Notably, all of the measures described above tend to focus on the composition of the diet, and do little to assess other important eating behaviors. However, there is a method of behavioral assessment (i.e., EMA) that is currently available, relatively inexpensive, able to measure a wide variety of behaviors, and thought to be less susceptible to bias.(12, 44) EMA typically employs palmtop computers or other handheld devices (e.g., mobile phones) to collect information about behaviors, experiences, and environmental conditions from individuals in real-time (i.e., as they occur) in their natural environment over multiple occasions. Participants may be instructed to answer questions via the device (a) when a pre-specified behavior or event occurs, such as an episode of eating or physical activity, (b) at regular intervals throughout the day, such as upon waking in the morning and before going to sleep at night, and/or (c) in response to a random prompt from the device, usually an audible tone. Random prompts are often used to avoid reactivity (i.e., alterations in behavior because of the EMA protocol). Each set of responses is time and date stamped so that it possible to know exactly when the device was used. This provides a significant advantage over traditional paper diaries, which are often completed retrospectively, despite instructions to complete them in real-time.(21)

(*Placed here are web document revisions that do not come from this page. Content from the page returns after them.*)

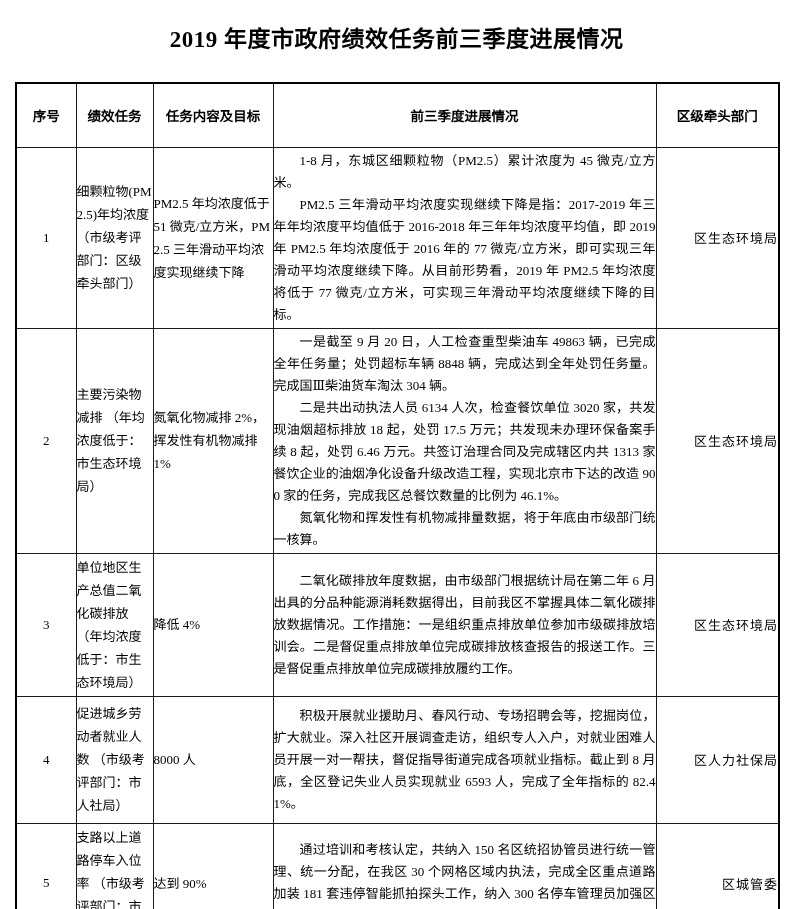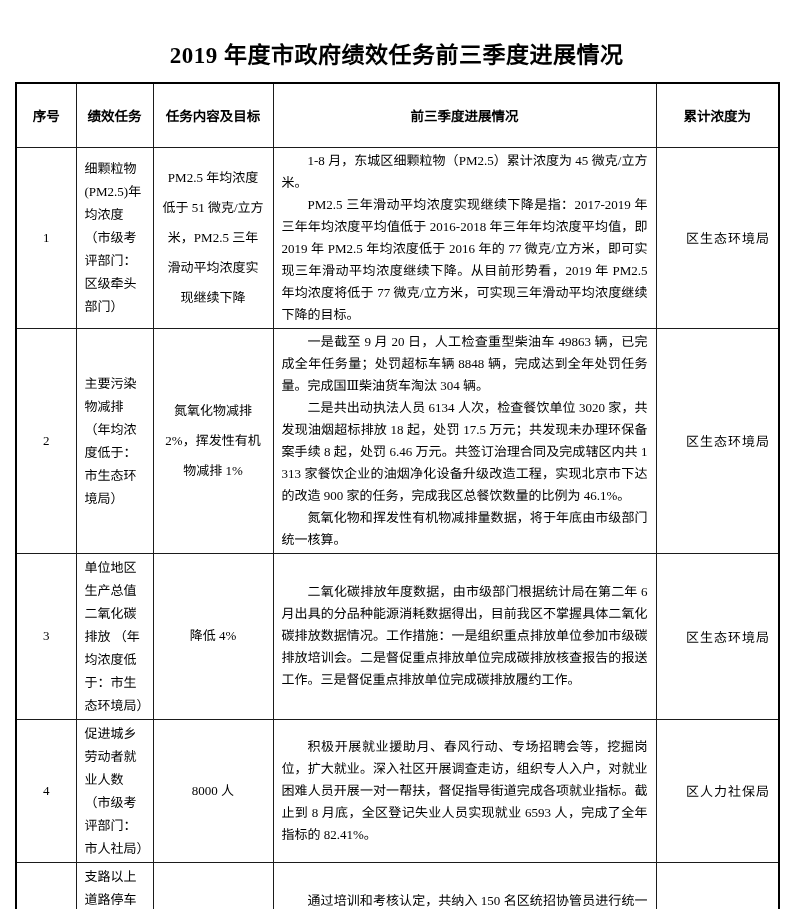"2019 年度市政府绩效任务前三季度进展情况" .doc-title { padding-top: 36px -> 20px }
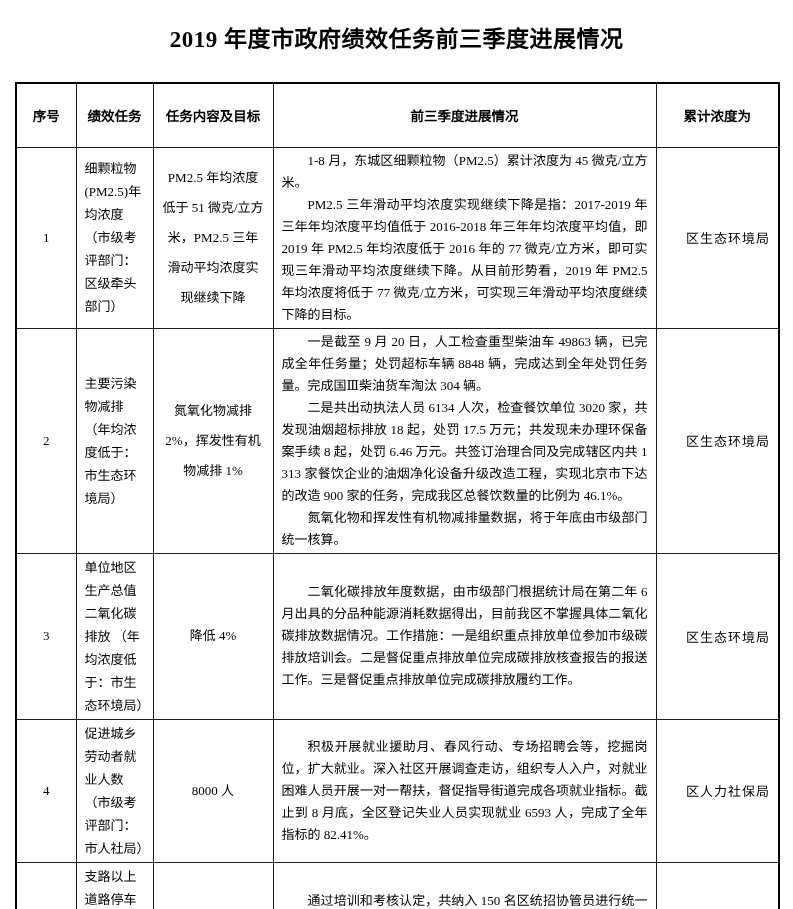"序号" table.report th, table.report td { padding: 2px 8px -> 2px 0 }
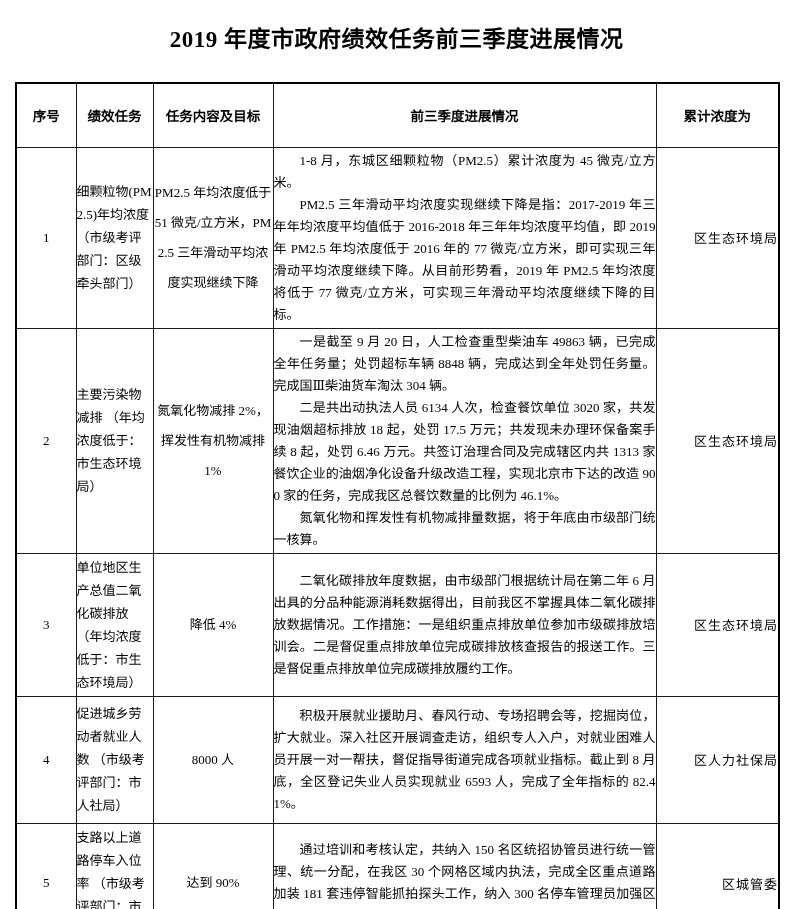"累计浓度为" th { text: 累计浓度为 -> 区级牵头部门 }
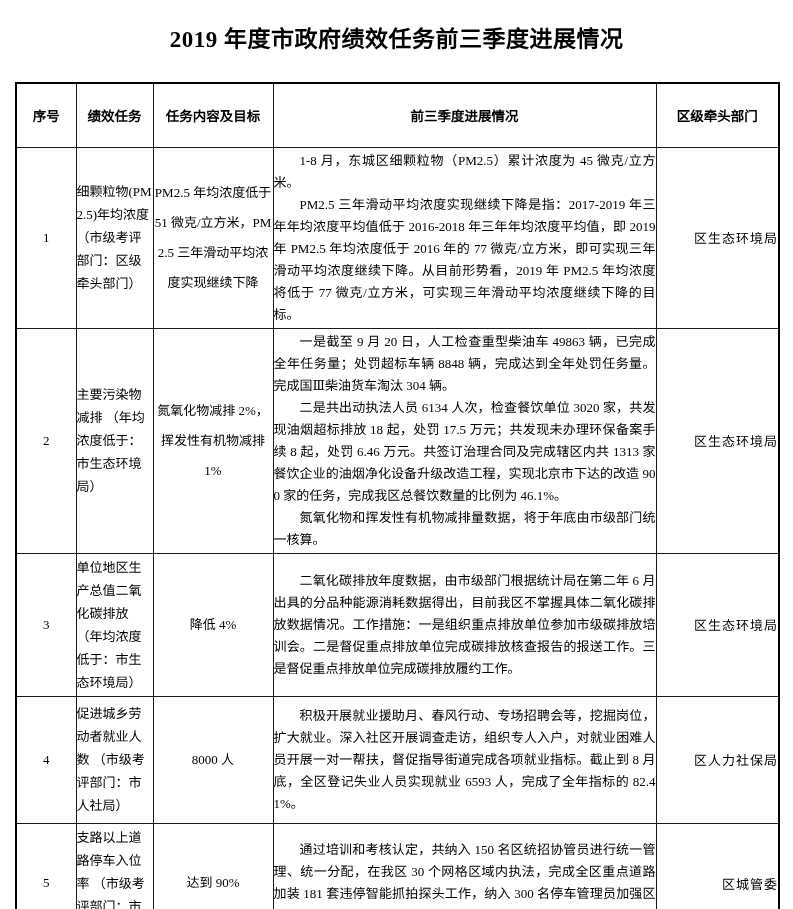"PM2.5 年均浓度低于 51 微克/立方米，PM2.5" td.cell-target { line-height: 30px -> 23px; text-align: center -> left }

Because EMA data are collected in real-time in the natural environment, they are thought to be less susceptible to the biases described above that negatively affect retrospective self-report measures, and measures occurring in artificial settings such as the research lab or clinic. Also, because individuals are assessed repeatedly over multiple occasions, it is possible to study dynamic processes such as the antecedents and consequences of behaviors.(12-13, 45) For example, one EMA study showed that negative affect tends to increase in the hours leading up to a binge eating episode, but decreases sharply immediately afterward in a sample of 131 patients with Bulimia Nervosa.(46) This study suggests (but does not prove) that binge eating may serve as a way to cope with unpleasant emotions for some individuals.
EMA is a common assessment strategy in behavioral medicine research, and has often been used to study health behaviors such as smoking(47), substance use and dependence(47-48), pain(49), mood states(50), and various other medical and psychiatric conditions. Furthermore, while EMA is commonly used to study eating disorders(14), it has very rarely been used to study obesity or obesity treatments. Some of the best examples of the use of EMA to study eating behavior are found in research of binge eating. For example, le Grange and colleagues used EMA to compare the mood and eating behavior of 42 overweight women with and without Binge Eating Disorder (BED).(51) Presence and absence of a BED diagnosis was made via clinical interview (i.e., the Structured Clinical Interview for the DSM IV) and a battery of self-report questionnaires. During the 2-week EMA protocol, participants were prompted to report on their eating behavior, mood, and circumstances at the time of eating. Surprisingly, the EMA protocol revealed equivalent rates of binge eating behavior in the two groups. Thus, the EMA revealed substantial binge eating behavior in the non-BED group that was not detected via the clinical interview or questionnaires. This study also showed that binge eating in both groups tended to be preceded by negative affect.
We are aware of only one published study that used EMA to assess the eating behaviors of bariatric surgery patients. Thomas and colleagues used a six-day EMA protocol to assess compliance with recommended eating behaviors of 21 bariatric surgery patients approximately six months after surgery.(52) Patients were highly compliant with certain eating behaviors, such as not eating and drinking at the same time. However, participants tended to eat meals and snacks less often than is recommended. More importantly, the meals and snacks that they eat were much larger and consumed more quickly than recommended, thus increasing the risk for complications and suboptimal weight losses.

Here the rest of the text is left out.